## Exercise prompt
Search the data for "inst" and copy every matching line.
(Beginning of Input data)
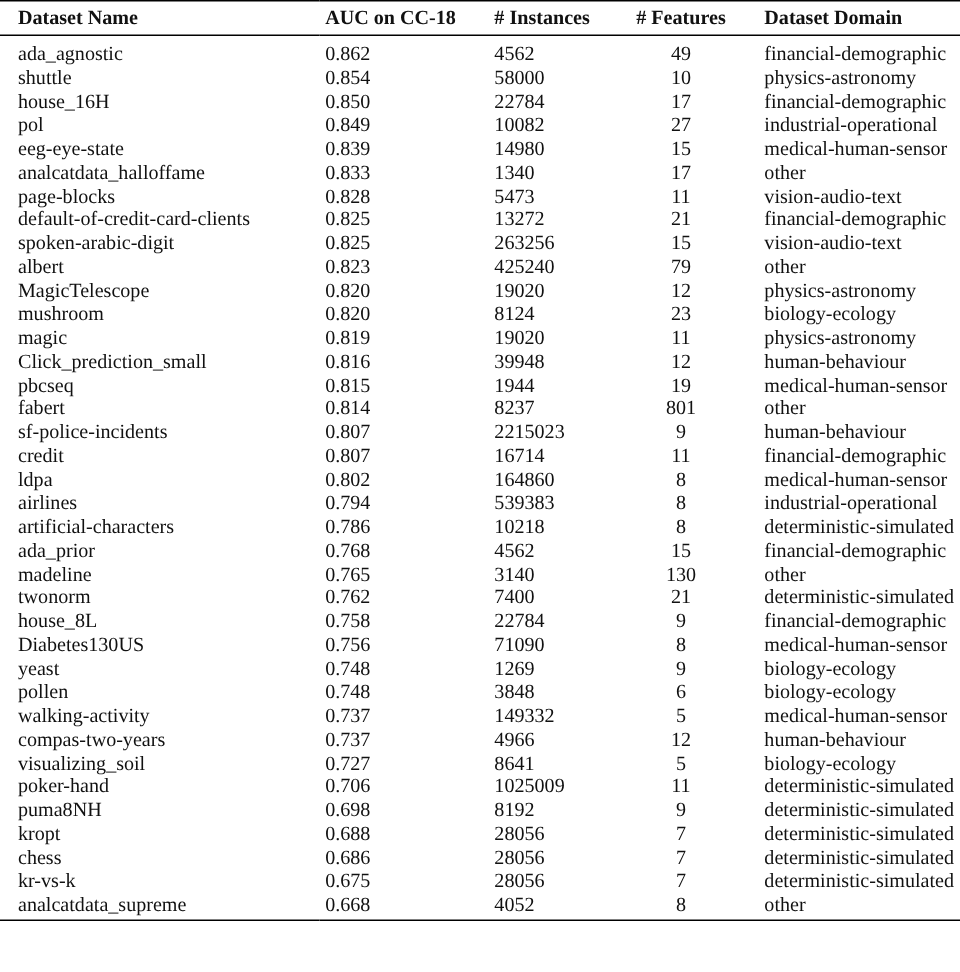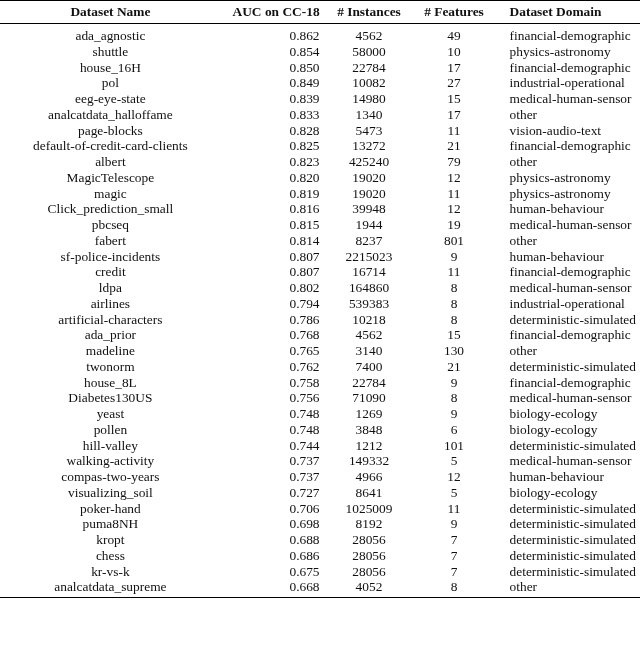--- a/index.html
+++ b/index.html
@@ -12,7 +12,7 @@
     tbody td { height: 15.75px; line-height: 15.75px; padding: 0 4px; white-space: nowrap; }
     tbody tr:last-child { border-bottom: 1.6px solid #000; margin-top: 15px; }
     tbody tr:last-child td { padding-bottom: 2px; }
-    .c-name { text-align: center; padding-left: 12px; width: 200px; }
+    .c-name { text-align: left; padding-left: 12px; width: 200px; }
     .c-auc { text-align: right; width: 104px; padding-right: 6px; }
     .c-inst { text-align: center; width: 80px; padding-right: 6px; }
     .c-feat { text-align: center; width: 72px; padding-right: 8px; }

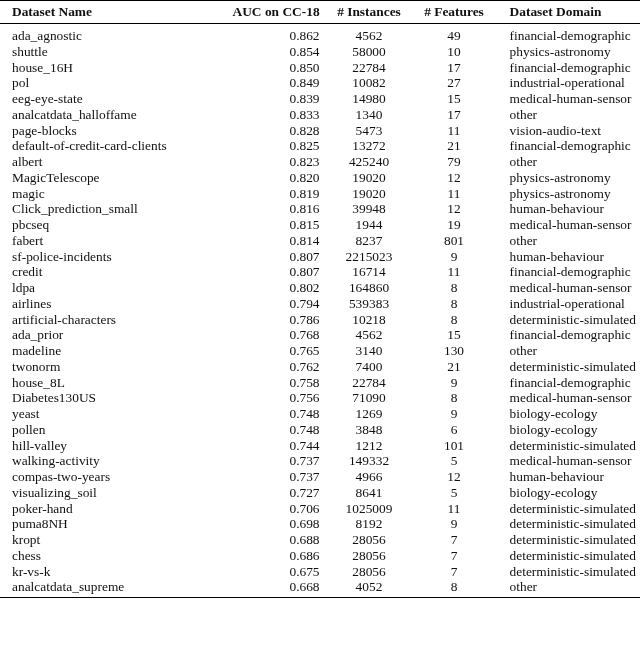--- a/index.html
+++ b/index.html
@@ -13,7 +13,7 @@
     tbody tr:last-child { border-bottom: 1.6px solid #000; margin-top: 15px; }
     tbody tr:last-child td { padding-bottom: 2px; }
     .c-name { text-align: left; padding-left: 12px; width: 200px; }
-    .c-auc { text-align: right; width: 104px; padding-right: 6px; }
+    .c-auc { text-align: left; width: 104px; padding-right: 6px; }
     .c-inst { text-align: center; width: 80px; padding-right: 6px; }
     .c-feat { text-align: center; width: 72px; padding-right: 8px; }
     .c-dom { text-align: left; padding-left: 12px; }

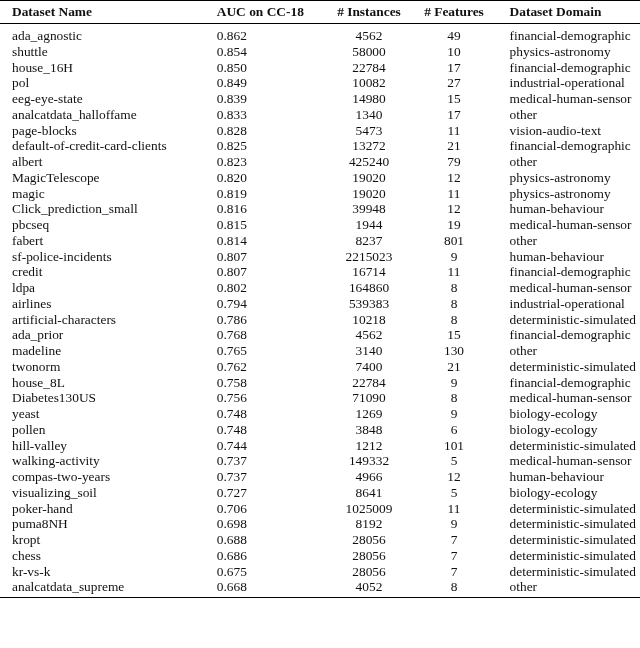--- a/index.html
+++ b/index.html
@@ -14,7 +14,7 @@
     tbody tr:last-child td { padding-bottom: 2px; }
     .c-name { text-align: left; padding-left: 12px; width: 200px; }
     .c-auc { text-align: left; width: 104px; padding-right: 6px; }
-    .c-inst { text-align: center; width: 80px; padding-right: 6px; }
+    .c-inst { text-align: left; width: 80px; padding-right: 6px; }
     .c-feat { text-align: center; width: 72px; padding-right: 8px; }
     .c-dom { text-align: left; padding-left: 12px; }
   </style>

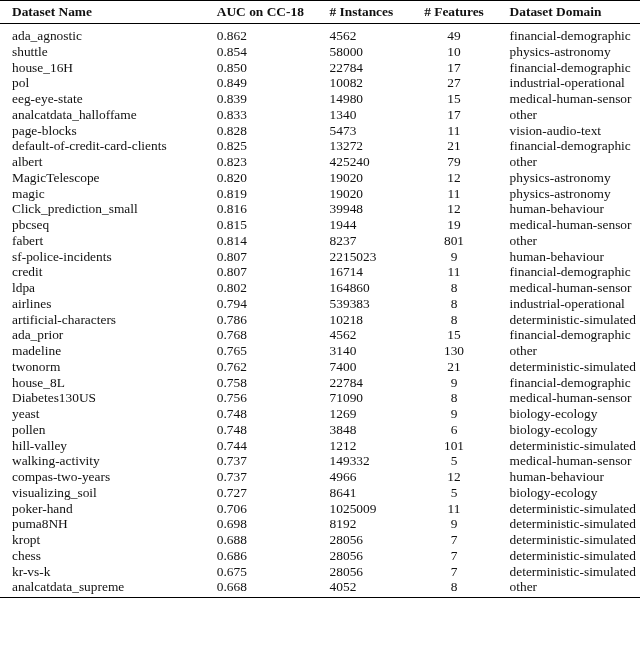--- a/index.html
+++ b/index.html
@@ -90,6 +90,13 @@
           <td class="c-dom">financial-demographic</td>
         </tr>
         <tr>
+          <td class="c-name">spoken-arabic-digit</td>
+          <td class="c-auc">0.825</td>
+          <td class="c-inst">263256</td>
+          <td class="c-feat">15</td>
+          <td class="c-dom">vision-audio-text</td>
+        </tr>
+        <tr>
           <td class="c-name">albert</td>
           <td class="c-auc">0.823</td>
           <td class="c-inst">425240</td>

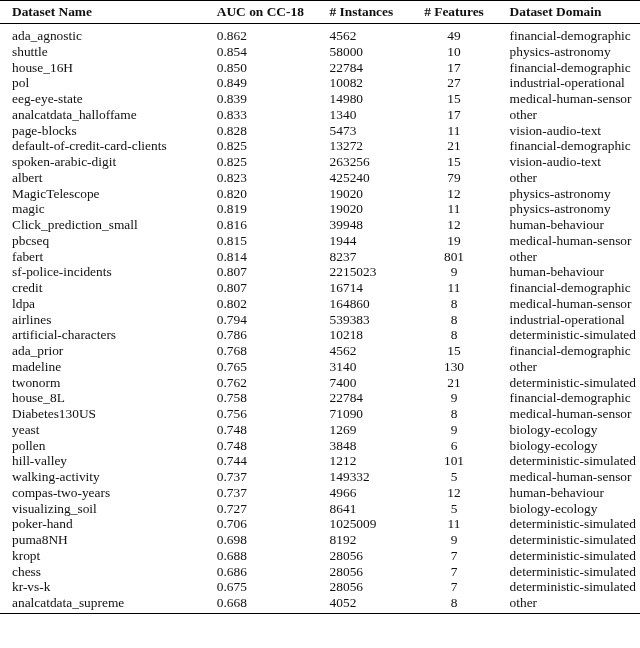--- a/index.html
+++ b/index.html
@@ -111,6 +111,13 @@
           <td class="c-dom">physics-astronomy</td>
         </tr>
         <tr>
+          <td class="c-name">mushroom</td>
+          <td class="c-auc">0.820</td>
+          <td class="c-inst">8124</td>
+          <td class="c-feat">23</td>
+          <td class="c-dom">biology-ecology</td>
+        </tr>
+        <tr>
           <td class="c-name">magic</td>
           <td class="c-auc">0.819</td>
           <td class="c-inst">19020</td>

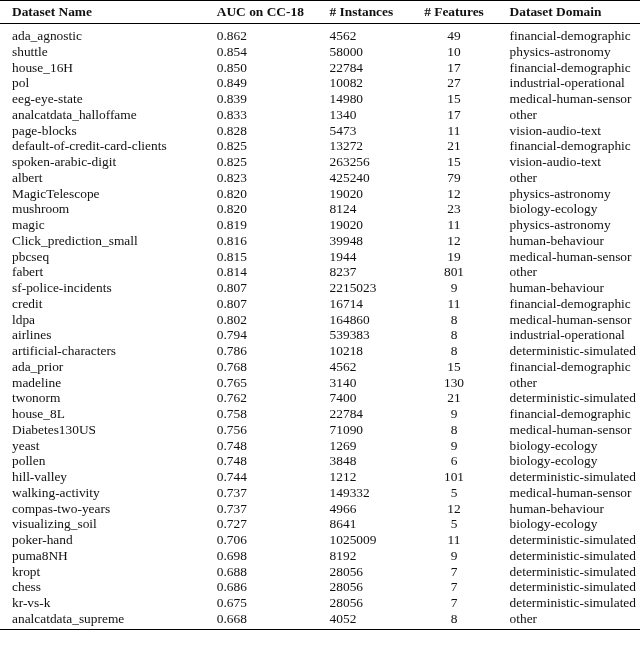--- a/index.html
+++ b/index.html
@@ -230,13 +230,6 @@
           <td class="c-dom">biology-ecology</td>
         </tr>
         <tr>
-          <td class="c-name">hill-valley</td>
-          <td class="c-auc">0.744</td>
-          <td class="c-inst">1212</td>
-          <td class="c-feat">101</td>
-          <td class="c-dom">deterministic-simulated</td>
-        </tr>
-        <tr>
           <td class="c-name">walking-activity</td>
           <td class="c-auc">0.737</td>
           <td class="c-inst">149332</td>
(End of Input data)
## The completed task
     .c-inst { text-align: center; width: 80px; padding-right: 6px; }
     .c-inst { text-align: center; width: 80px; padding-right: 6px; }
-    .c-inst { text-align: center; width: 80px; padding-right: 6px; }
+    .c-inst { text-align: left; width: 80px; padding-right: 6px; }
+          <td class="c-inst">263256</td>
           <td class="c-inst">425240</td>
+          <td class="c-inst">8124</td>
           <td class="c-inst">19020</td>
-          <td class="c-inst">1212</td>
           <td class="c-inst">149332</td>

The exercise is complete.